In the material below, begin at the line that has "Liberation Serif, serif", stop after the line that has "background: #0369a1 ->", and transcribe those lines exactly, without pictures.

> **Data under study**

....

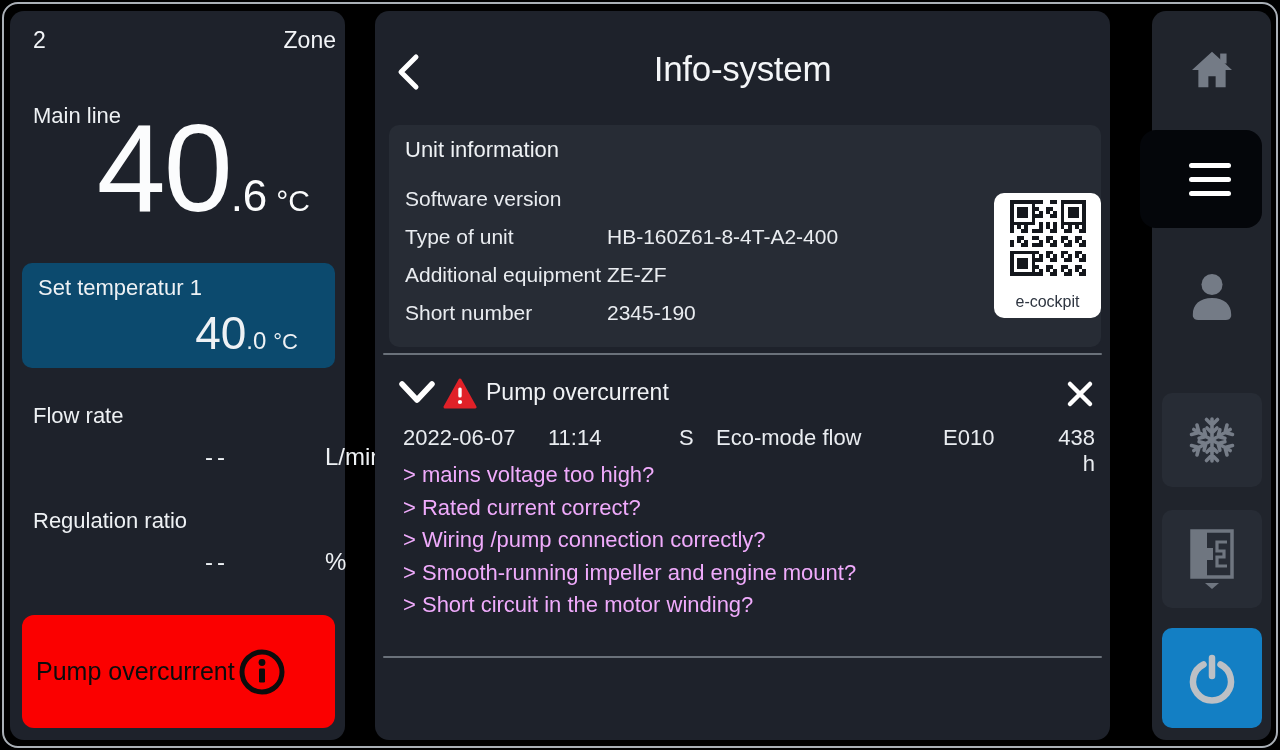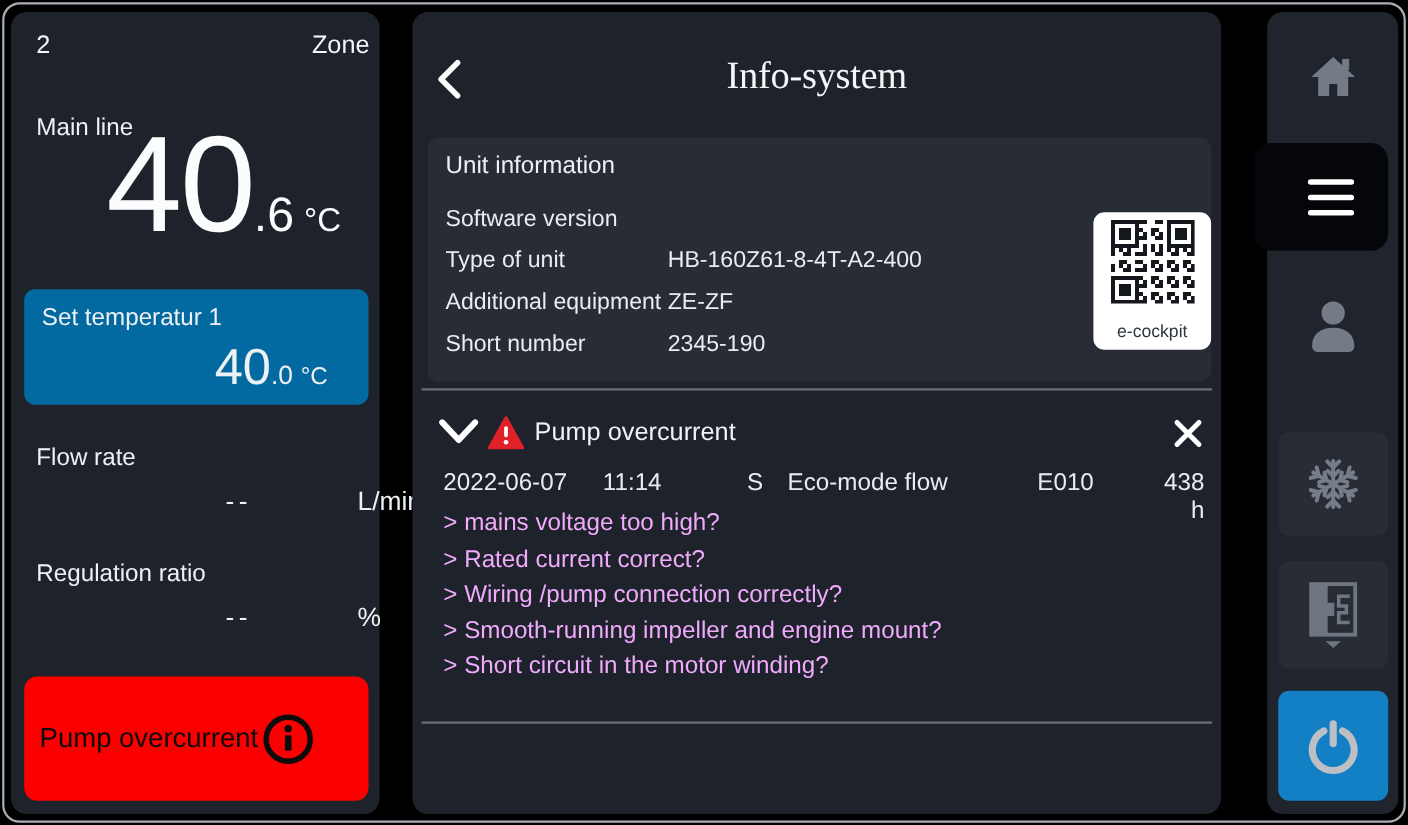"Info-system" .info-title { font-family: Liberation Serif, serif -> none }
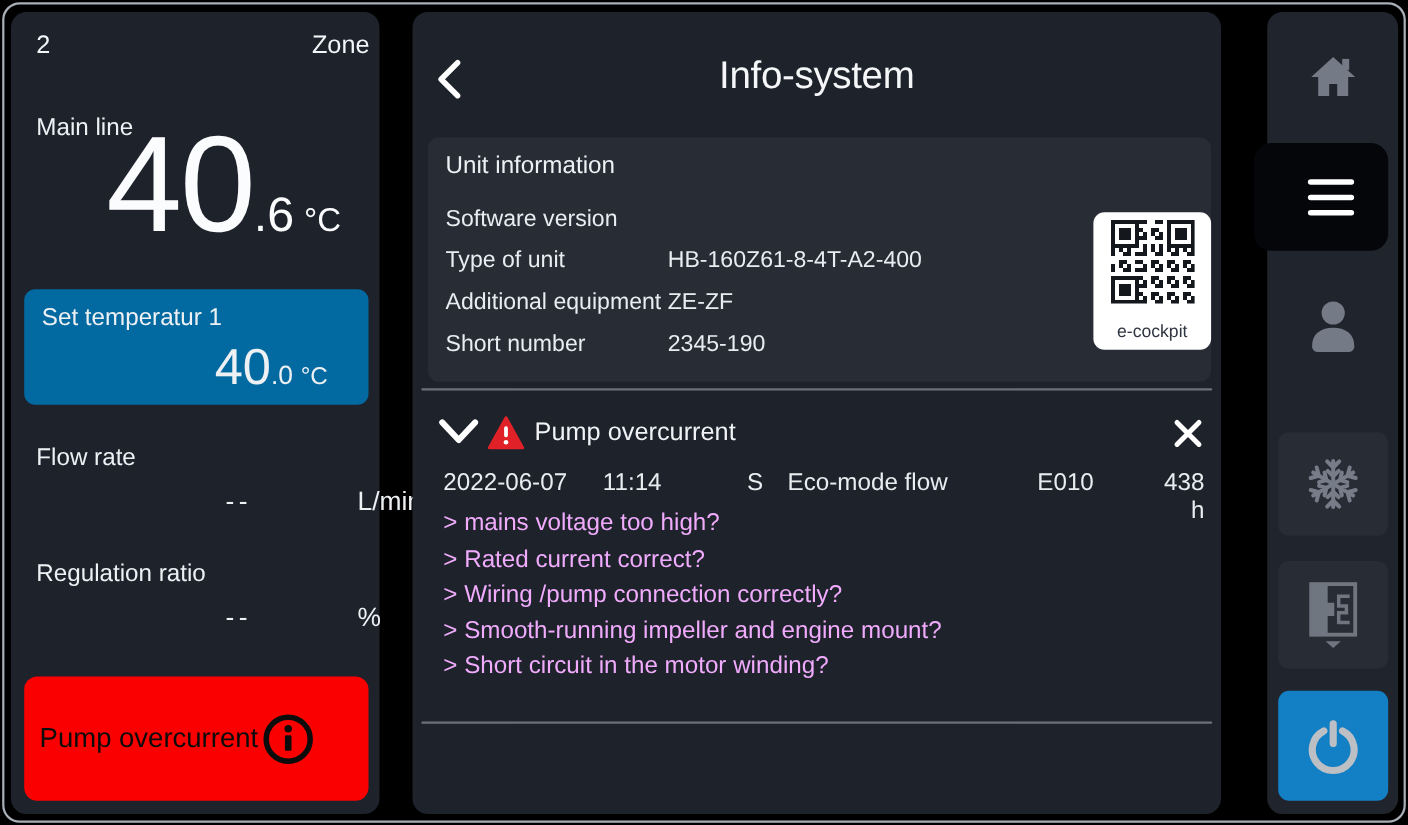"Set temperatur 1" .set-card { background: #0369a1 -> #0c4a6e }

....

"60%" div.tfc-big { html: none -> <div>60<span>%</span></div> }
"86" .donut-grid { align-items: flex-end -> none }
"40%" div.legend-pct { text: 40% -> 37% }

....

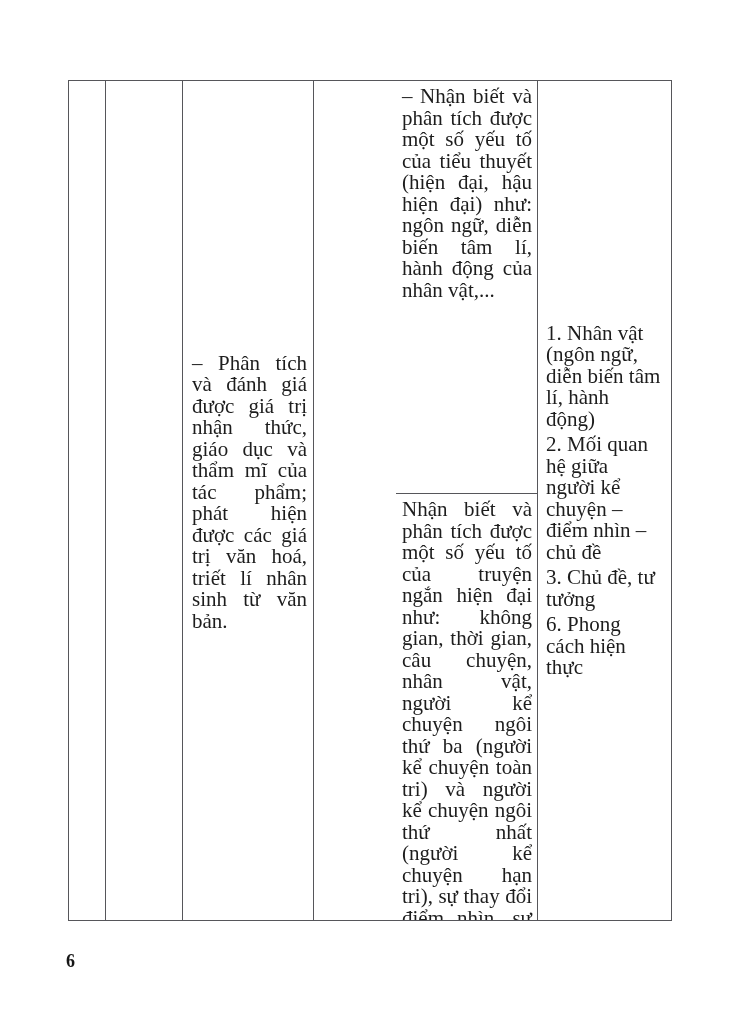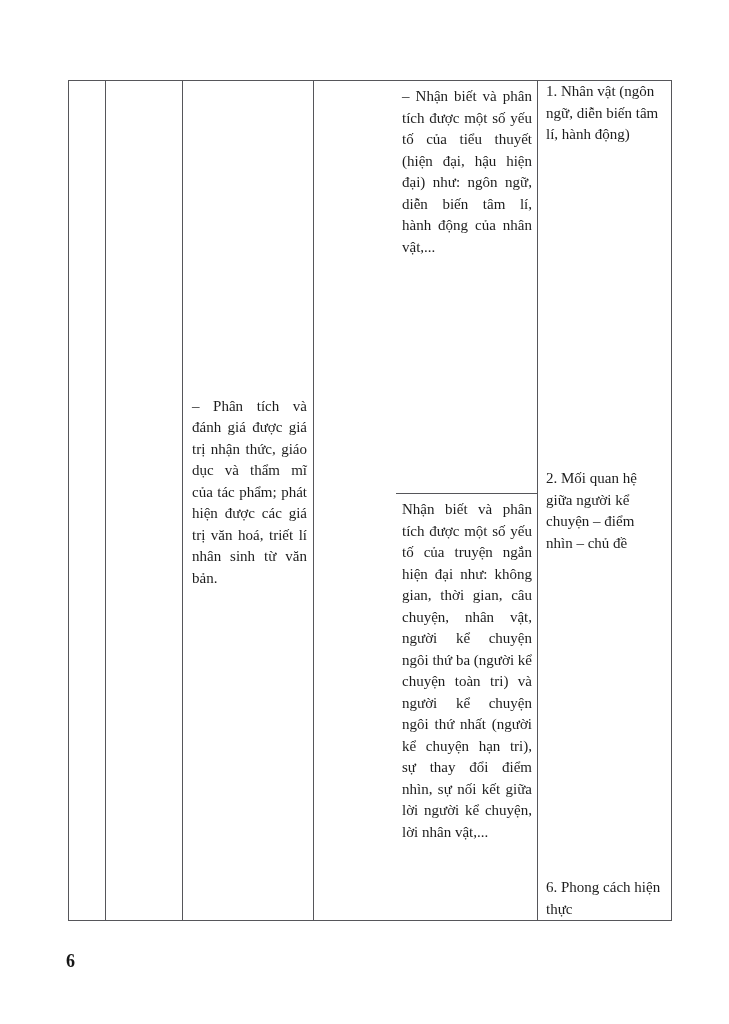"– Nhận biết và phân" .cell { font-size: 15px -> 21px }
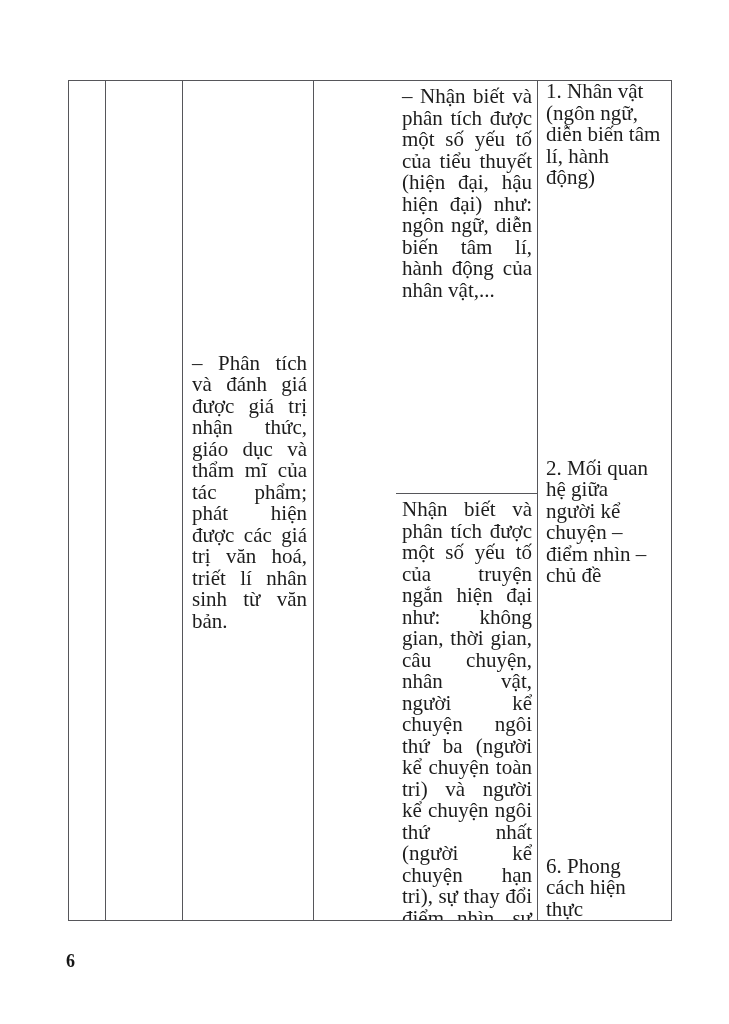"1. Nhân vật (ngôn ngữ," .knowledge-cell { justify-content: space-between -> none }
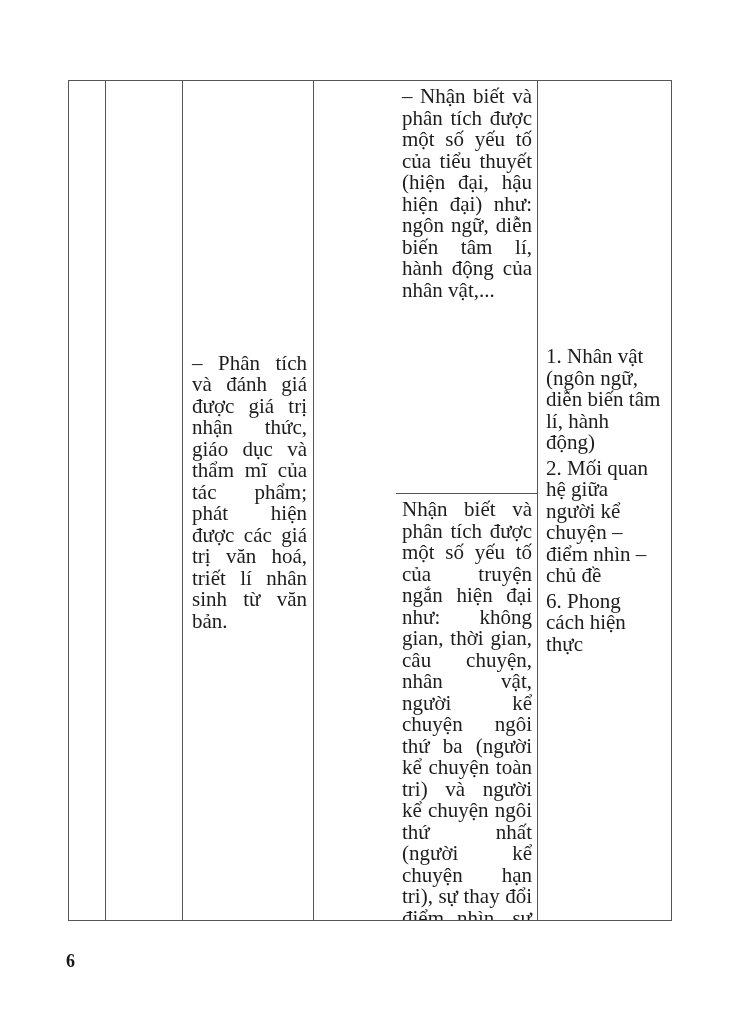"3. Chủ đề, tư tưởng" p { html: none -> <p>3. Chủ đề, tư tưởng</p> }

....

> **Task response**
"Info-system" .info-title { font-family: Liberation Serif, serif -> none }
"Set temperatur 1" .set-card { background: #0369a1 -> #0c4a6e }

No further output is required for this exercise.